- [EXERCISE GOAL]:
I need each line of the entries below that includes the string "none".

- [RAW DATA]:
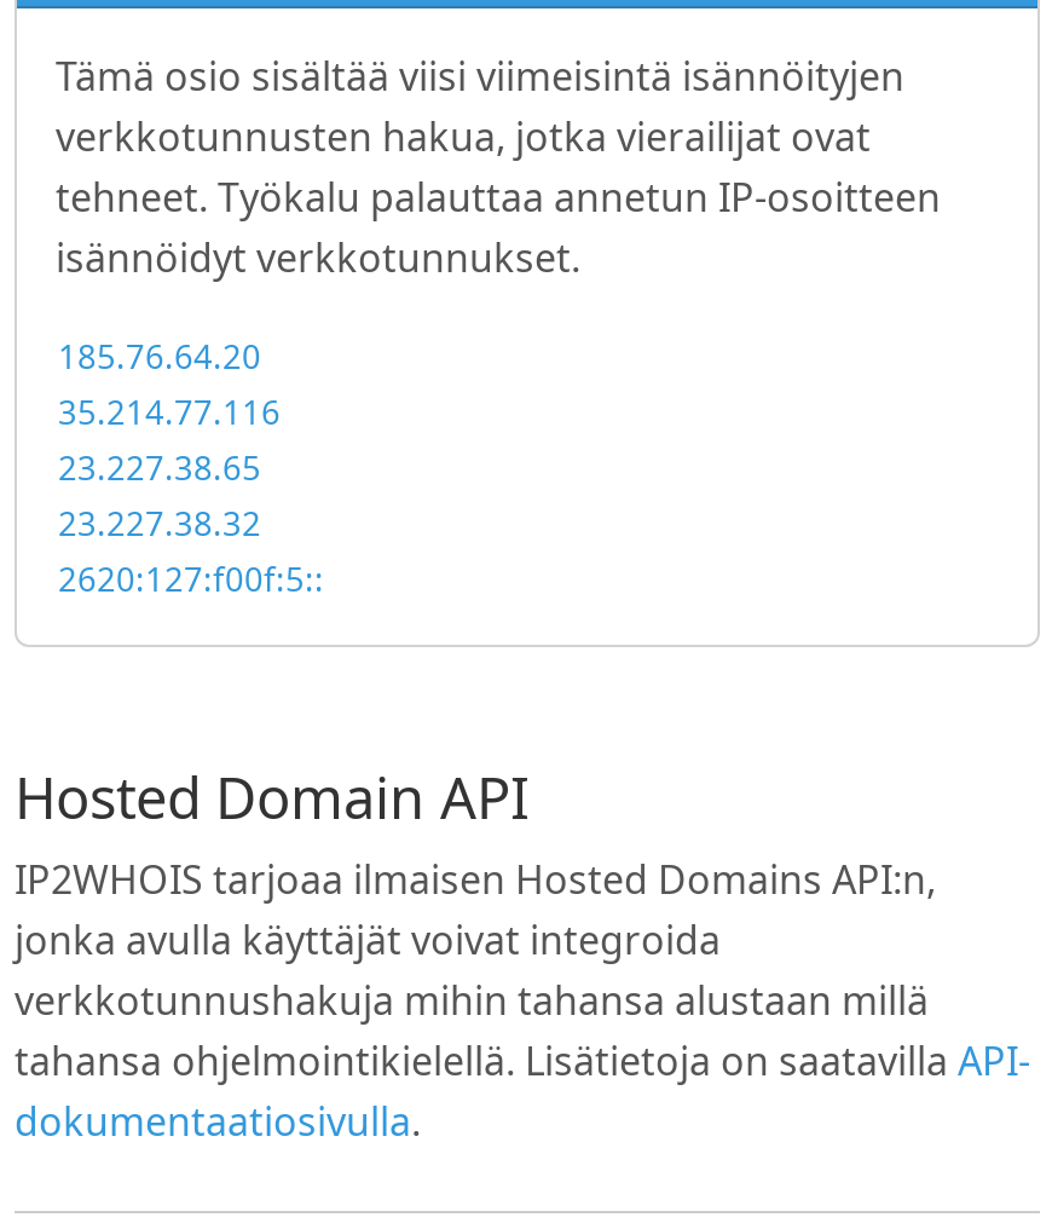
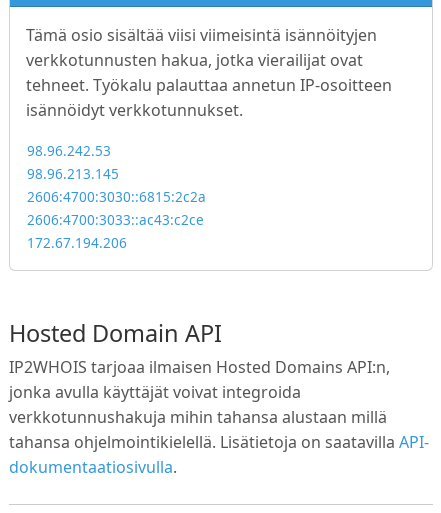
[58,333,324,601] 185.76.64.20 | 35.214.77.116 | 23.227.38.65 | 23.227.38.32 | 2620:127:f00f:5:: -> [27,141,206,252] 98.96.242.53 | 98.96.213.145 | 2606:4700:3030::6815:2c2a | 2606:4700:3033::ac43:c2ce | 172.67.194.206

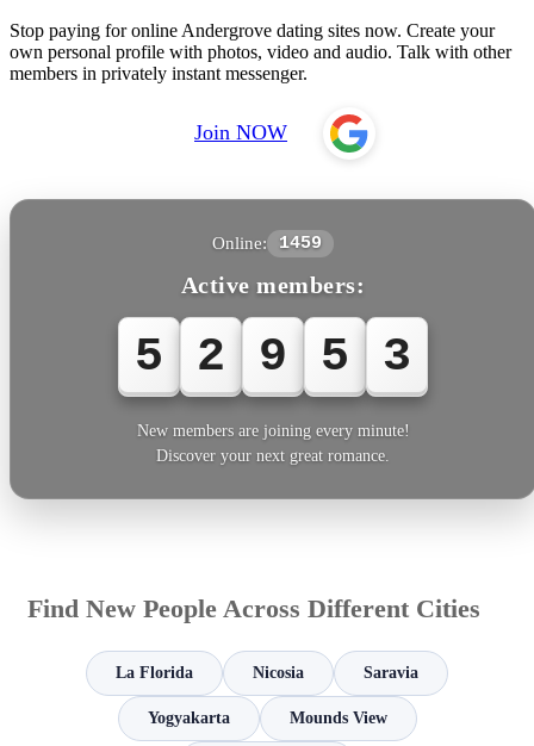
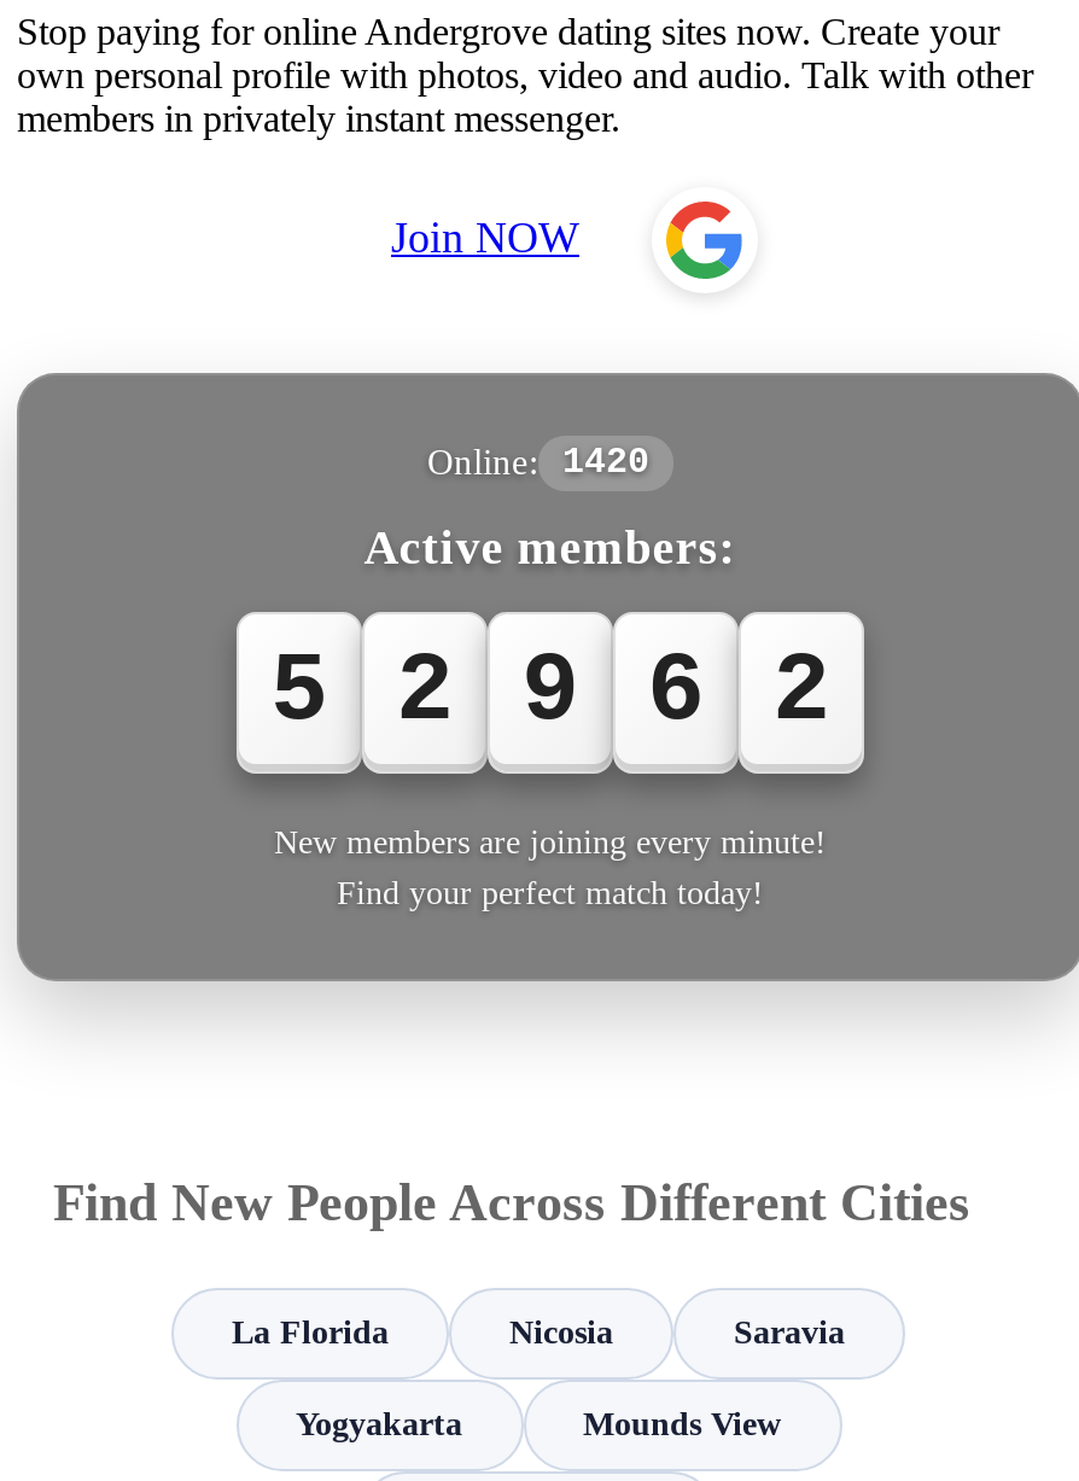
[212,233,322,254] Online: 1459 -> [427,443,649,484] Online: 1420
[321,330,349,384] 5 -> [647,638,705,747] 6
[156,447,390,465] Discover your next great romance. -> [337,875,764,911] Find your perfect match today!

* * *

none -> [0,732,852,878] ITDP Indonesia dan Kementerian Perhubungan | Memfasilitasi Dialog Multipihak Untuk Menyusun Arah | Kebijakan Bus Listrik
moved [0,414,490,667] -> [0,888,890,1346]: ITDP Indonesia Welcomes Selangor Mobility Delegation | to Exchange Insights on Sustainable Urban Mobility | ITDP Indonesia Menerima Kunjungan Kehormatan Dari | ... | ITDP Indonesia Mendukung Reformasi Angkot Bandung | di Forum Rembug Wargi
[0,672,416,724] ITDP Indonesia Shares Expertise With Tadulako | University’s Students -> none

- [RESPONSE]:
none -> [0,732,852,878] ITDP Indonesia dan Kementerian Perhubungan | Memfasilitasi Dialog Multipihak Untuk Menyusun Arah | Kebijakan Bus Listrik
[0,672,416,724] ITDP Indonesia Shares Expertise With Tadulako | University’s Students -> none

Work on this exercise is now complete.